U.S. poultry was not eligible for exemptions until this week, said Jim Sumner, president of the trade group USA Poultry and Egg Export Council. China-based importers have applied for and received exemptions from the 30 percent retaliatory duty, which Beijing recently reduced from 35 percent, he said.
“We now have product getting in without any retaliatory tariffs,” Sumner said.
Beijing lifted a nearly five-year ban on imports of U.S. poultry meat in November, a move the U.S. Trade Representative said at the time would lead to more than $1 billion in annual shipments to China.
“We are now on a level playing field with the other poultry suppliers to China,” Sumner said. “They knew that it was not in their best interest to have this duty, which could have impeded imports.”
Tyson Foods said it was encouraged by China’s decision to provide tariff exemptions on chicken.
“Many of our customers in China have already qualified, boosting our chicken shipments there,” Tyson Foods said in an email.

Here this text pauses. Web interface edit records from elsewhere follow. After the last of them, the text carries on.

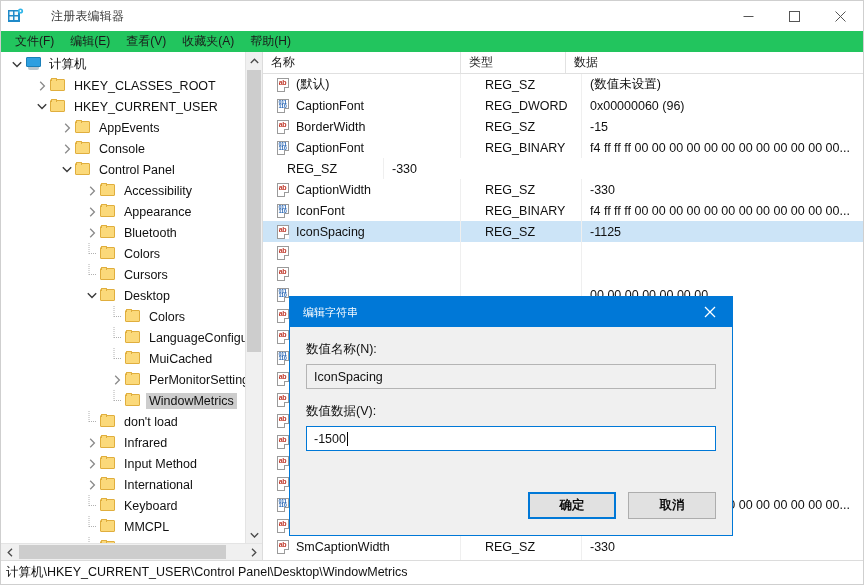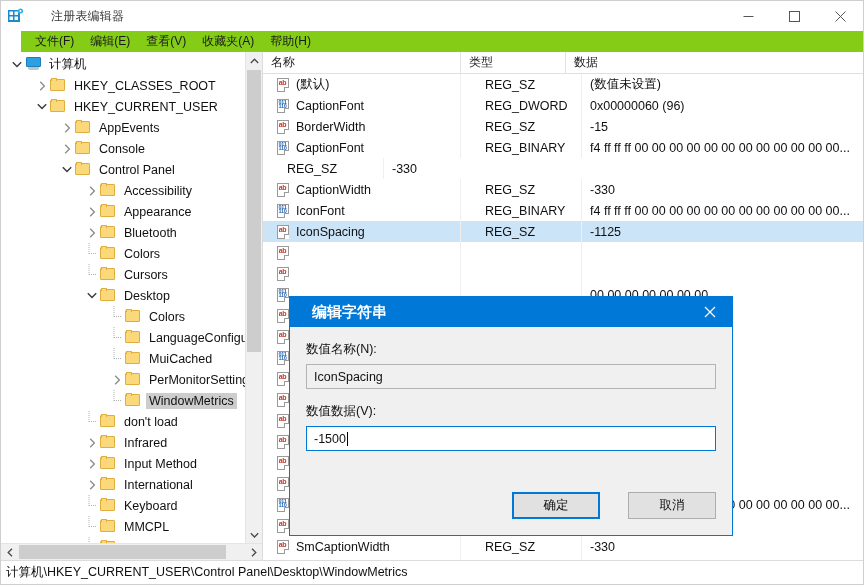"文件(F)" .menubar { background: #84cc16 -> #22c55e; margin-left: 20px -> none }
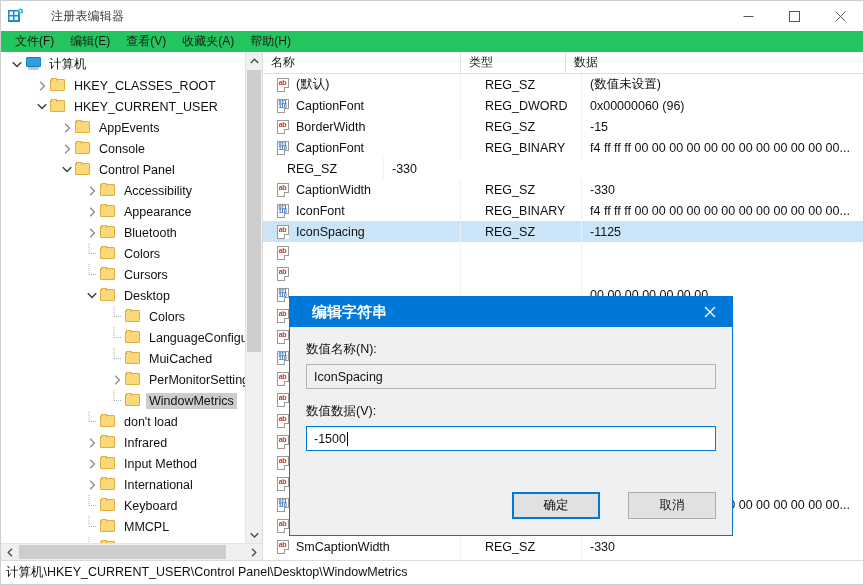"编辑字符串" .dlg-title .t { font-size: 15px -> 11px; font-weight: bold -> none; margin-left: 22px -> 13px }
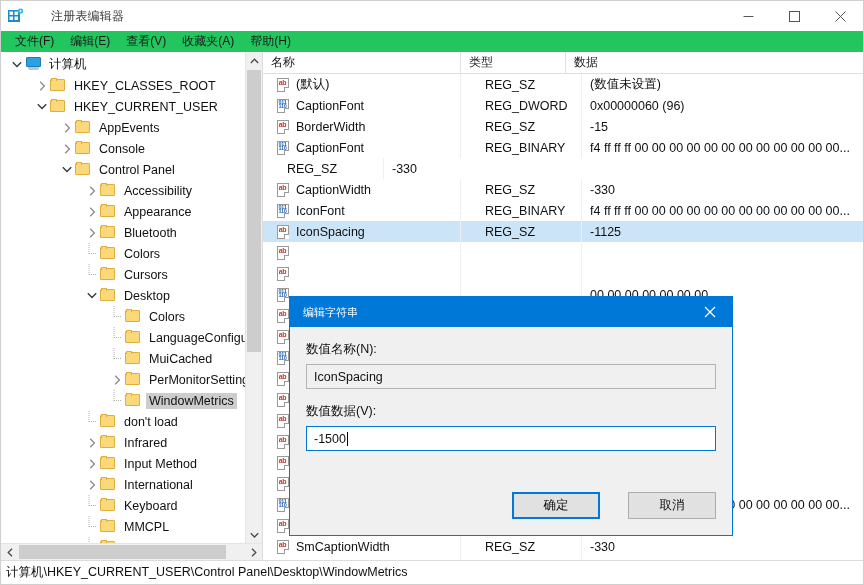"确定" .dlg-buttons { font-weight: none -> bold; gap: 28px -> 12px }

Sanderson Farms Inc. said last week that since the ban was lifted, it had shipped to China or received customer orders in China for about 18 million pounds of chicken products. That included 137 loads of dark meat and 283 loads of chicken feet, Chief Executive Joe Sanderson said on an earnings call.
Global meat and poultry suppliers are competing for sales to China, where an outbreak of the fatal pig disease African swine fever has shrunk the hog herd by more than 40 percent and raised the need for imports.
An outbreak of the H5N6 bird flu has been reported on Feb. 10 in Sichuan Province and is separate from the coronavirus outbreak that has prompted lockdowns in other parts of the country. 1,840 of 2,497 birds died on the farm, and the remainder of the birds were culled to prevent the spread of the virus.
Logistics problems linked to the outbreak of coronavirus in China have eased after temporarily disrupting meat shipments.